__EXERCISE__. Omit all pictures, and print word for word only the lines from the one containing "-475,7 +475,7 @@" through the end of the data.

__Stored data__.
***

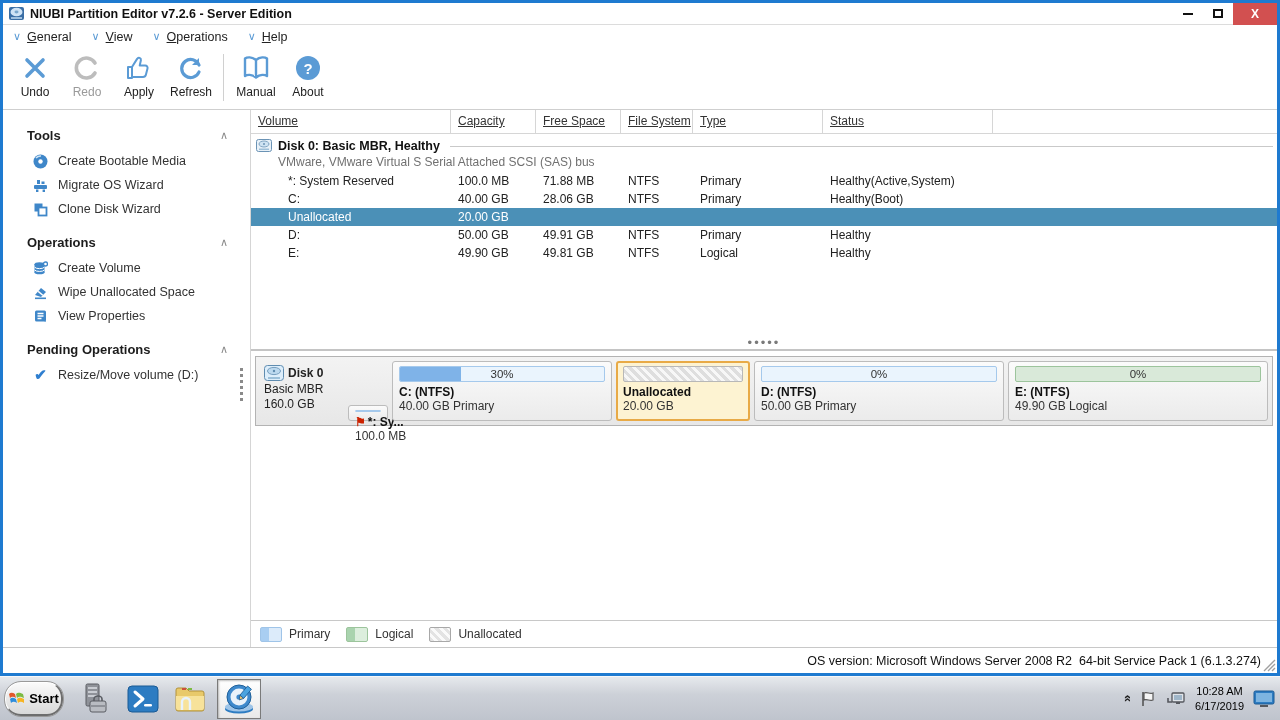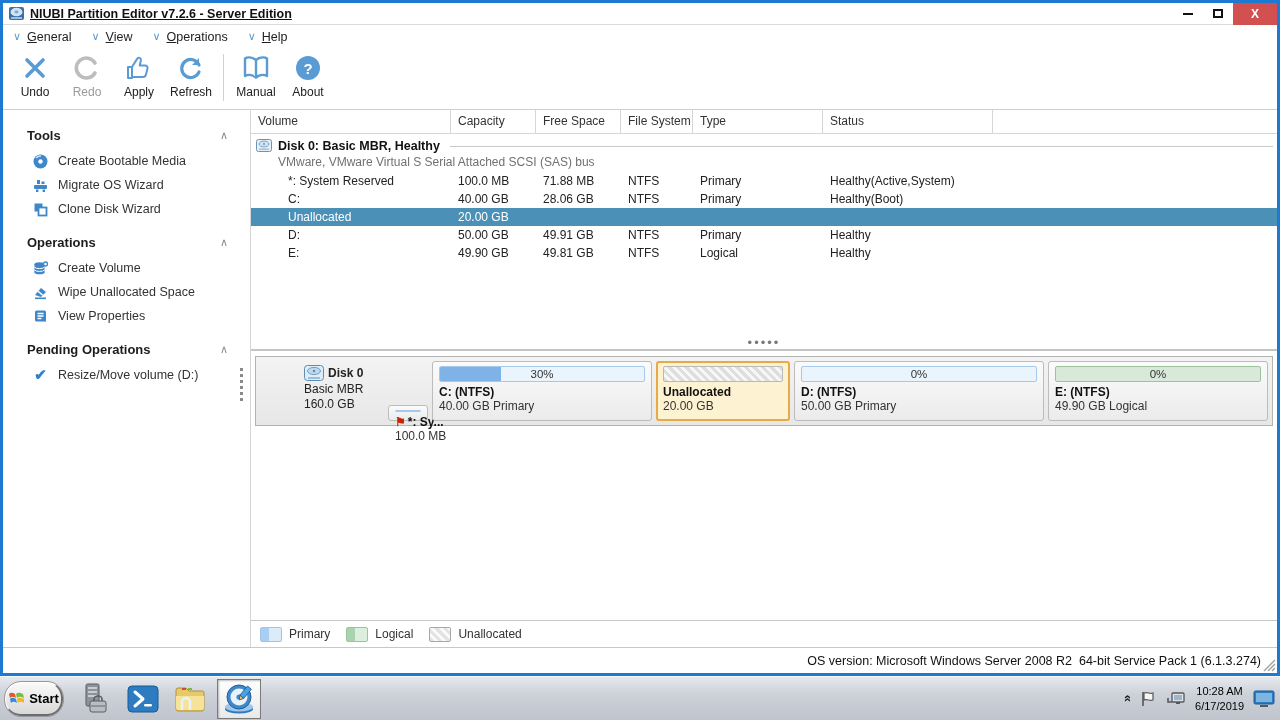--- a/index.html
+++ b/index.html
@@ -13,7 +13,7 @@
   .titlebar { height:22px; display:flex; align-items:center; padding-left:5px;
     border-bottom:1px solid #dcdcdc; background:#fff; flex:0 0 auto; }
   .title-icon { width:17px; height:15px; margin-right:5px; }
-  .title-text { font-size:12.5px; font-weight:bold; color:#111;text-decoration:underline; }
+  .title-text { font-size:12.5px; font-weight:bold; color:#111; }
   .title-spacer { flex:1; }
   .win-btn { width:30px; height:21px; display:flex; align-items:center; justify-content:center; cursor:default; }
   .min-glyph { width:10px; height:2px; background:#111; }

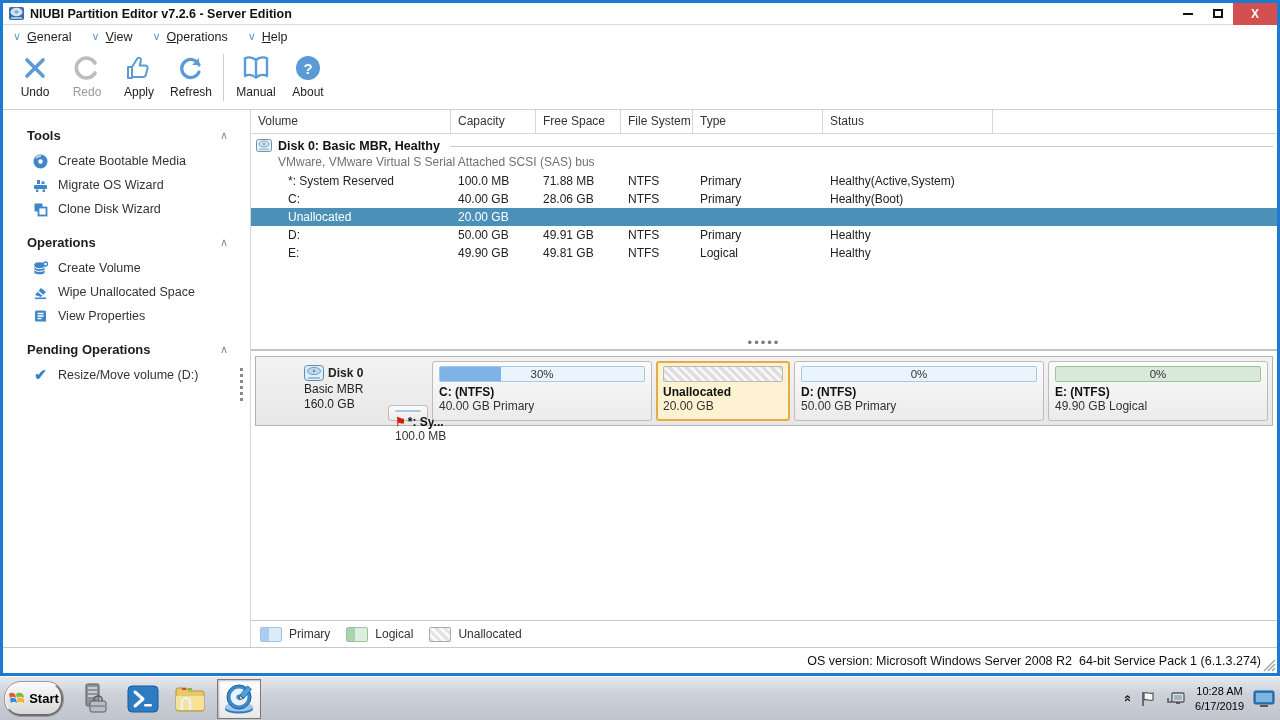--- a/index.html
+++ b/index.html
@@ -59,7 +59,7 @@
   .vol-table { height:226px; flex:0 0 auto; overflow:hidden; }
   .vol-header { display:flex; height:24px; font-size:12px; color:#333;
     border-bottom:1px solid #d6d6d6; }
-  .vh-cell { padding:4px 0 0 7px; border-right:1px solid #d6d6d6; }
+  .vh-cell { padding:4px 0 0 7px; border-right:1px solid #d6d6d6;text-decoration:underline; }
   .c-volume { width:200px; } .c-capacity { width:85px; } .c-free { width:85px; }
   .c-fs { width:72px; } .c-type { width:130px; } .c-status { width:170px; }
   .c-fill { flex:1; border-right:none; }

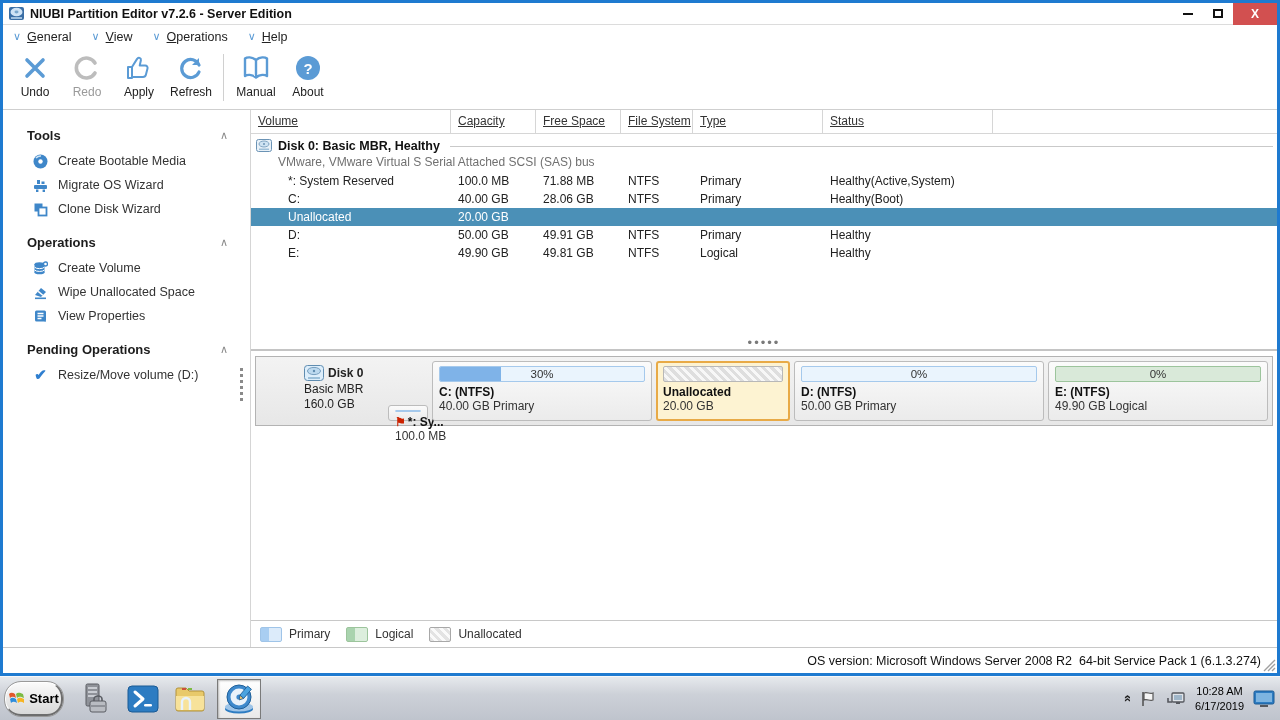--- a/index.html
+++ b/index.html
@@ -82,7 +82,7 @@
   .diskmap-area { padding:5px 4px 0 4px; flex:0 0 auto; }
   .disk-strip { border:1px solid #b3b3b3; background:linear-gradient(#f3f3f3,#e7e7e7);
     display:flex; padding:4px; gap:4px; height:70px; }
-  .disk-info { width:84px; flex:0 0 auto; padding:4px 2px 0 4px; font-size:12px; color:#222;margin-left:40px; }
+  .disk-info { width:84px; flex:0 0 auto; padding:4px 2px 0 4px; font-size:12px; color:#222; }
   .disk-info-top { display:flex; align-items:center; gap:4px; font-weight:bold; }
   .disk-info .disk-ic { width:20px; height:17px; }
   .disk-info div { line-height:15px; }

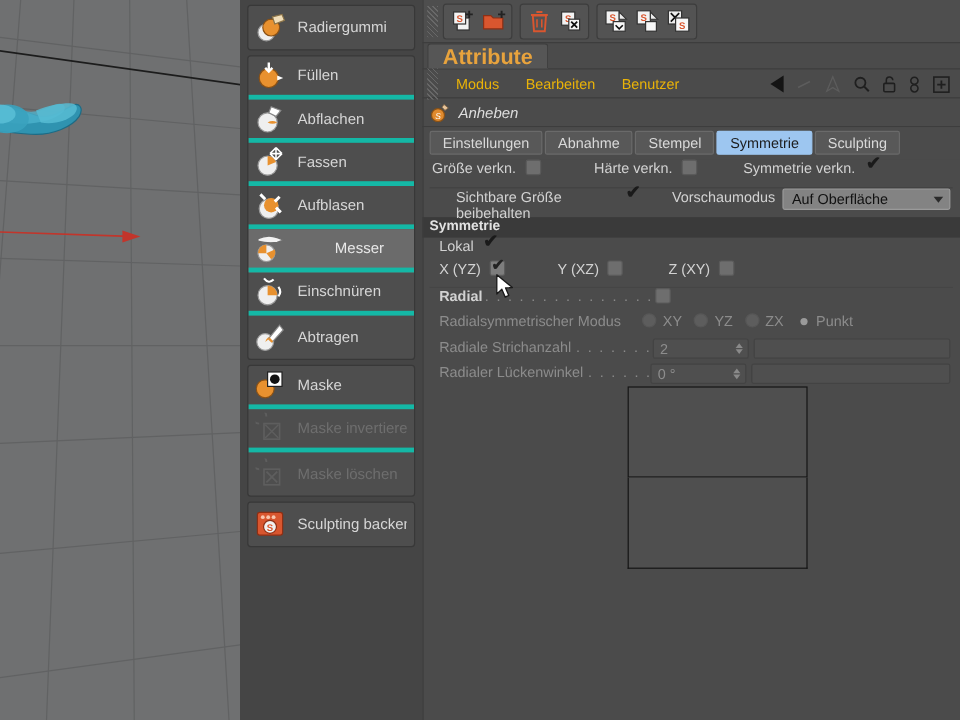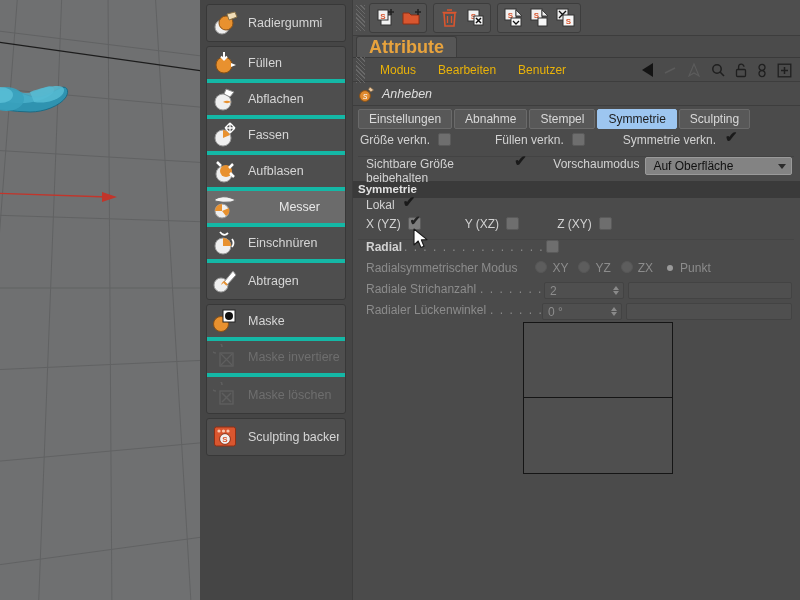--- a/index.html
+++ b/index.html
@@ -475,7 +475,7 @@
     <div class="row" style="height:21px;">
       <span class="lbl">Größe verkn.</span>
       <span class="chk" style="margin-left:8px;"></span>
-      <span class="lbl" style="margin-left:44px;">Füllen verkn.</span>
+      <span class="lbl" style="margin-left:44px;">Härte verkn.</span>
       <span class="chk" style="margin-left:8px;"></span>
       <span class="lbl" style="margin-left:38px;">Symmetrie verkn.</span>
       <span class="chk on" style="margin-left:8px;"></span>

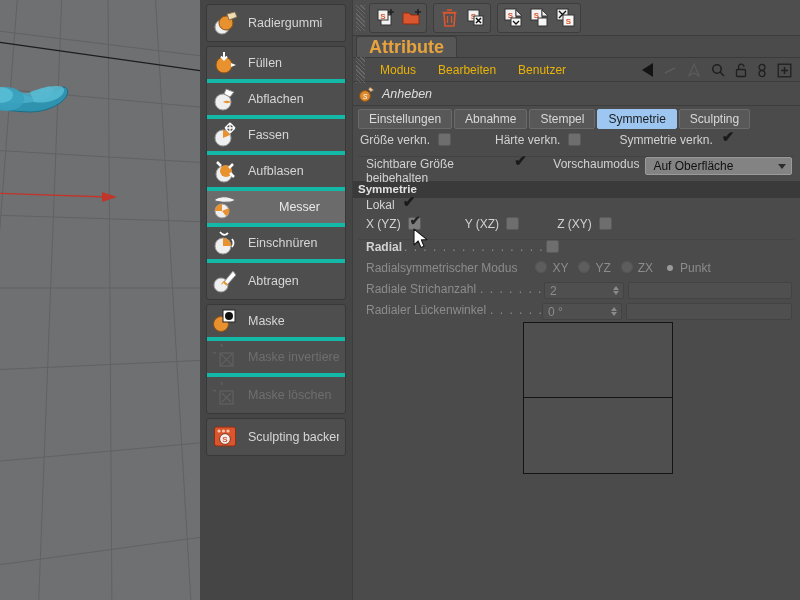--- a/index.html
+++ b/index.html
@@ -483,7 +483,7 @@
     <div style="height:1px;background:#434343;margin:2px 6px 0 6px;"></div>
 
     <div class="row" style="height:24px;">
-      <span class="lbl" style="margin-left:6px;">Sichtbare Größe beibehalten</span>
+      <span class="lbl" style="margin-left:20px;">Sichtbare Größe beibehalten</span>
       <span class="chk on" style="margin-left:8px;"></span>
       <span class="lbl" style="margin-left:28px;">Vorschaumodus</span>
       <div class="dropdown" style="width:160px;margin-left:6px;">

***

__PROBLEM SOLUTION__.
@@ -475,7 +475,7 @@
     <div class="row" style="height:21px;">
       <span class="lbl">Größe verkn.</span>
       <span class="chk" style="margin-left:8px;"></span>
-      <span class="lbl" style="margin-left:44px;">Füllen verkn.</span>
+      <span class="lbl" style="margin-left:44px;">Härte verkn.</span>
       <span class="chk" style="margin-left:8px;"></span>
       <span class="lbl" style="margin-left:38px;">Symmetrie verkn.</span>
       <span class="chk on" style="margin-left:8px;"></span>

--- a/index.html
+++ b/index.html
@@ -483,7 +483,7 @@
     <div style="height:1px;background:#434343;margin:2px 6px 0 6px;"></div>
 
     <div class="row" style="height:24px;">
-      <span class="lbl" style="margin-left:6px;">Sichtbare Größe beibehalten</span>
+      <span class="lbl" style="margin-left:20px;">Sichtbare Größe beibehalten</span>
       <span class="chk on" style="margin-left:8px;"></span>
       <span class="lbl" style="margin-left:28px;">Vorschaumodus</span>
       <div class="dropdown" style="width:160px;margin-left:6px;">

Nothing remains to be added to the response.